Après le rachat de la chaîne Nova par Petr Kellner, les grands groupes de presse du pays aux mains des milliardaires tchèques
La société PPF de Petr Kellner, première fortune de Tchéquie, a annoncé le rachat du groupe médiatique CME, dans le cadre d’une transaction s’élevant à 48 milliards de couronnes (1,88 milliards d’euros). Le groupe CME exploite un important bouquet de chaînes de télévision en Bulgarie, Roumanie, Slovaquie, Slovénie. CME possède également TV Nova, première chaîne commerciale de République tchèque. Cette transaction, qui doit toutefois encore être approuvée par différents organes de régulation nationaux et la Commission européenne, est un événement majeur sur le marché des médias tchèques, les grands groupes de presse étant désormais aux mains des principaux milliardaires du pays. Pour évoquer la signification de ce rachat, et la situation des médias en République tchèque, Radio Prague Int. a interrogé Václav Štětka, sociologue et expert des questions de transformation des systèmes médiatiques et des problématiques liées à l’indépendance des médias par rapport à la sphère politique.
En 2013, le groupe Mafra est racheté par Andrej Babiš, devenu depuis Premier ministre. En ce mois d’octobre 2019, Petr Kellner, autre milliardaire tchèque, rachète le groupe CME qui possède notamment la chaîne privée Nova.

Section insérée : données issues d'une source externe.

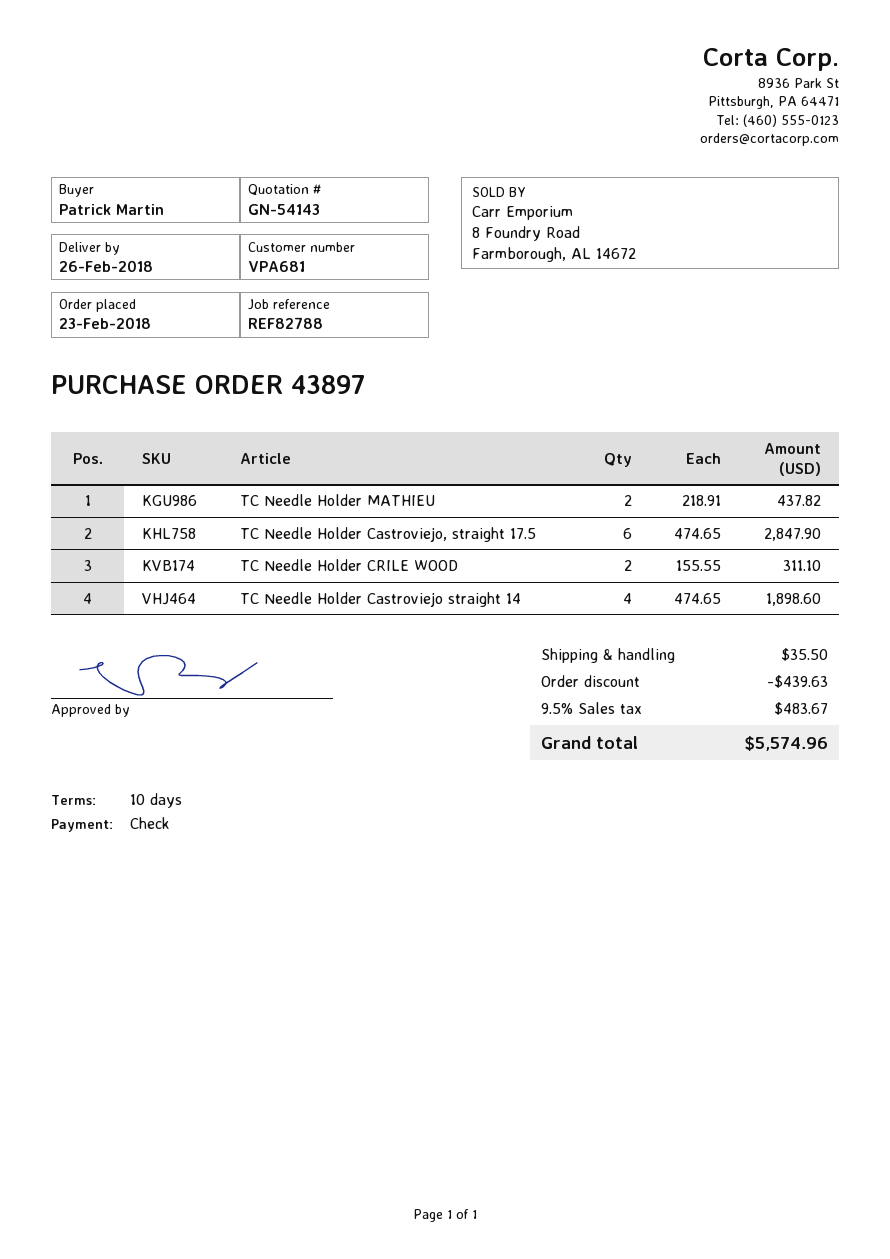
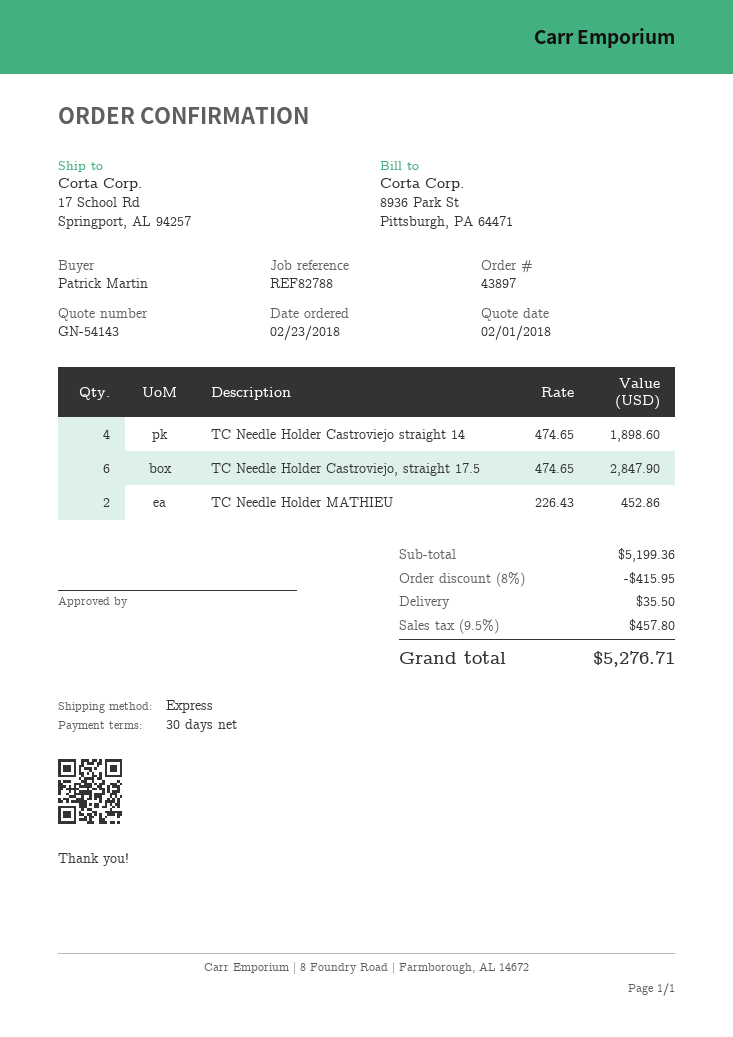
payment terms: 10 days -> 30 days
TC Needle Holder MATHIEU: 2 x 218.91 = 437.82 -> 2 x 226.43 = 452.86
TC Needle Holder CRILE WOOD: 2 x 155.55 = 311.10 -> none
discount: 439.63 -> 415.95
tax: 9.5% = 483.67 -> 9.5% = 457.80
total: 5574.96 -> 5276.71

En quoi ces deux transactions représentent-elles un tournant pour le marché tchèque des médias ?
« Si l’on compare ces deux transactions, je pense que la première a eu des conséquences bien plus importantes sur le marché des médias tchèques. C’est un tournant bien plus significatif pour les médias tchèques car c’est la première fois qu’un grand groupe de presse s’est retrouvé dans les mains d’un acteur de la scène politique. Il s’agissait de l’entrée d’un politicien actif, d’un chef de parti dans des médias, du jamais-vu en République tchèque. Petr Kellner, lui, n’est pas nouveau dans le monde des médias, où il a déjà été actif par le passé. D’ailleurs, la chaîne de télévision Nova lui a appartenu autrefois quelques années, avant qu’il ne décide de la revendre à la société CME et au conglomérat Time Warner, réalisant un gros profit. Petr Kellner n’est donc pas novice, et contrairement à Andrej Babiš, ce n’est pas un homme politique actif. Il y a donc beaucoup de différences. Néanmoins, on peut trouver des parallèles : ces deux magnats de la presse font aussi partie des plus grosses fortunes du pays. Petr Kellner est même la plus grosse fortune d’Europe centrale, à en croire le classement Forbes. Quand bien même ce n’est pas un politicien à proprement parler, on sait qu’il est engagé d’une certaine manière via un soutien indirect à l’ancien président Václav Klaus et à l’actuel président Miloš Zeman. »Quelles peuvent être les conséquences de ce rachat pour la chaîne Nova ? Peut-on craindre une ingérence de son nouveau propriétaire ?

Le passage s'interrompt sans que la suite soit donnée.